Example Two
In this example a huge log is used to protect against both the temporary interruption to the normal running of the system, by an operating system crash or power failure, and the interruption to the normal running of a system where the data has to be retrieved from a backup, due perhaps to a hard disk failure. The log can be initialised by:
krecover –n –m 9000 -S –v 2 –l /tmp/krecover.log
This uses a disk partition of at least 9Gb, and two device names /dev/kisamlogread and /dev/kisamlogwrite It uses -n to indicate a huge log and –S to indicate that although a huge log is being used, a syncing daemon is also required.
The log could be opened by the following script:
krecover –e –n –S –v 2 –l /tmp/krecover.log if [ $? != 0 ] then echo Failed to open KDB journal successfully echo Could not enable logging – see log file else echo KDB logging started fi
If there has been a simple system crash then krecover will first replay the log, then start up normally.
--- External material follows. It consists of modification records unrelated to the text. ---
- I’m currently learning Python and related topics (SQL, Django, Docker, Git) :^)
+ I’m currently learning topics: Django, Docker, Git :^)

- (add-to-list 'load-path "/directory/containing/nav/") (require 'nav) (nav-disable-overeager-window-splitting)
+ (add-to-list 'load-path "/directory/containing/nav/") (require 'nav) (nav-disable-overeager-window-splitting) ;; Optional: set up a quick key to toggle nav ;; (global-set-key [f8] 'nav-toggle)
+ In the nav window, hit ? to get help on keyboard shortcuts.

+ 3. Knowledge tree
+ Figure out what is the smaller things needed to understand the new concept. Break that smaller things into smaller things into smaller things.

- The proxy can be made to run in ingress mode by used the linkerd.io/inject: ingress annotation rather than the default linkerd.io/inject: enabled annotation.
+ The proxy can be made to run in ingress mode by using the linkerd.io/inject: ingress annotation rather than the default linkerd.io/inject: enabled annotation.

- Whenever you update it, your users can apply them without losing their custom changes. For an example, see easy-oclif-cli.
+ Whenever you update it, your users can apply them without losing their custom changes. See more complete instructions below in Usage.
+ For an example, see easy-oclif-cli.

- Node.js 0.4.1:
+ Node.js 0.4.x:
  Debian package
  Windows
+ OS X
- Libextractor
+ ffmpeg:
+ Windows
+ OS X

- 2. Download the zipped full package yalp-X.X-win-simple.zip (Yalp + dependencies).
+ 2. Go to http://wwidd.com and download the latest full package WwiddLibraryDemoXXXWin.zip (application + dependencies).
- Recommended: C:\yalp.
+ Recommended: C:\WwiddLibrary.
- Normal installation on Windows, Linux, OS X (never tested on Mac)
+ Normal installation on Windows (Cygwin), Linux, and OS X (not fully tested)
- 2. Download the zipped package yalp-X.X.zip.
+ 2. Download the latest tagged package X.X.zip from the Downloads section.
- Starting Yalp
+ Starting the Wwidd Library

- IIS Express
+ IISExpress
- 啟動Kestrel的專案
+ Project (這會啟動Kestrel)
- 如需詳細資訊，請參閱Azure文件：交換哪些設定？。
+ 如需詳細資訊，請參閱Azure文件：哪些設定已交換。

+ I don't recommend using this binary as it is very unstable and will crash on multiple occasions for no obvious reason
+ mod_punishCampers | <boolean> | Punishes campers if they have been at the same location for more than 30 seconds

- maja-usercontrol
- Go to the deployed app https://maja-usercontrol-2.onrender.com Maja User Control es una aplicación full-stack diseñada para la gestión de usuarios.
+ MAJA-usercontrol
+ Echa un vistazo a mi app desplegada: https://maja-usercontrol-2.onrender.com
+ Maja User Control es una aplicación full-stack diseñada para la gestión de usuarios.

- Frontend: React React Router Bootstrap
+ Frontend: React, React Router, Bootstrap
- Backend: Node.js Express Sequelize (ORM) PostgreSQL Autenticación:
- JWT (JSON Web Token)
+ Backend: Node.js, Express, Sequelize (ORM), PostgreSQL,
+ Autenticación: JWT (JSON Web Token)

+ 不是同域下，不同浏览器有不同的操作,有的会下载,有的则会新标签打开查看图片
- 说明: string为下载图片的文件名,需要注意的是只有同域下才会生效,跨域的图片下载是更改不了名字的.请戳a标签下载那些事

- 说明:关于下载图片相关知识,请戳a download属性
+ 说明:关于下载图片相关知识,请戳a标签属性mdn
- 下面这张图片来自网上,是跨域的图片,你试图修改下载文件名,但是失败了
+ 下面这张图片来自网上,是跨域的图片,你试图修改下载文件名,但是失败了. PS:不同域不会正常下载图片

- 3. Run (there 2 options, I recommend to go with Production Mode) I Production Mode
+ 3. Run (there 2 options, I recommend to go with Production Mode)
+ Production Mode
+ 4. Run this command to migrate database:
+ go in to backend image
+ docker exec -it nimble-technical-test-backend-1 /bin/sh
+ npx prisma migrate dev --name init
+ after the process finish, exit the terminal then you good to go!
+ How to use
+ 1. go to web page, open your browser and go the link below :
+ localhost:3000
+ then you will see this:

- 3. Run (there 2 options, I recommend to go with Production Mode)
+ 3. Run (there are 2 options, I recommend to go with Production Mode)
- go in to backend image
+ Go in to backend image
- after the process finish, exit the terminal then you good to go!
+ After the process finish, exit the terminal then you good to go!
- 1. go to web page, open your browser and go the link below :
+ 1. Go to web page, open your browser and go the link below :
It is possible that there is a more serious hardware problem, perhaps some of the disks are unavailable, krecover will report errors writing to some files and startup as normal. The log is not lost. Manual intervention will be required however. Once the hardware has been repaired, and any data has been retrieved from a backup, the following is required to force krecover to restore from the start of the log.
Stop the daemon, leaving the log open with
krecover -K
Restore from the open log with:
krecover –T –n –S –v 2 –l /tmp/krecover.log echo $?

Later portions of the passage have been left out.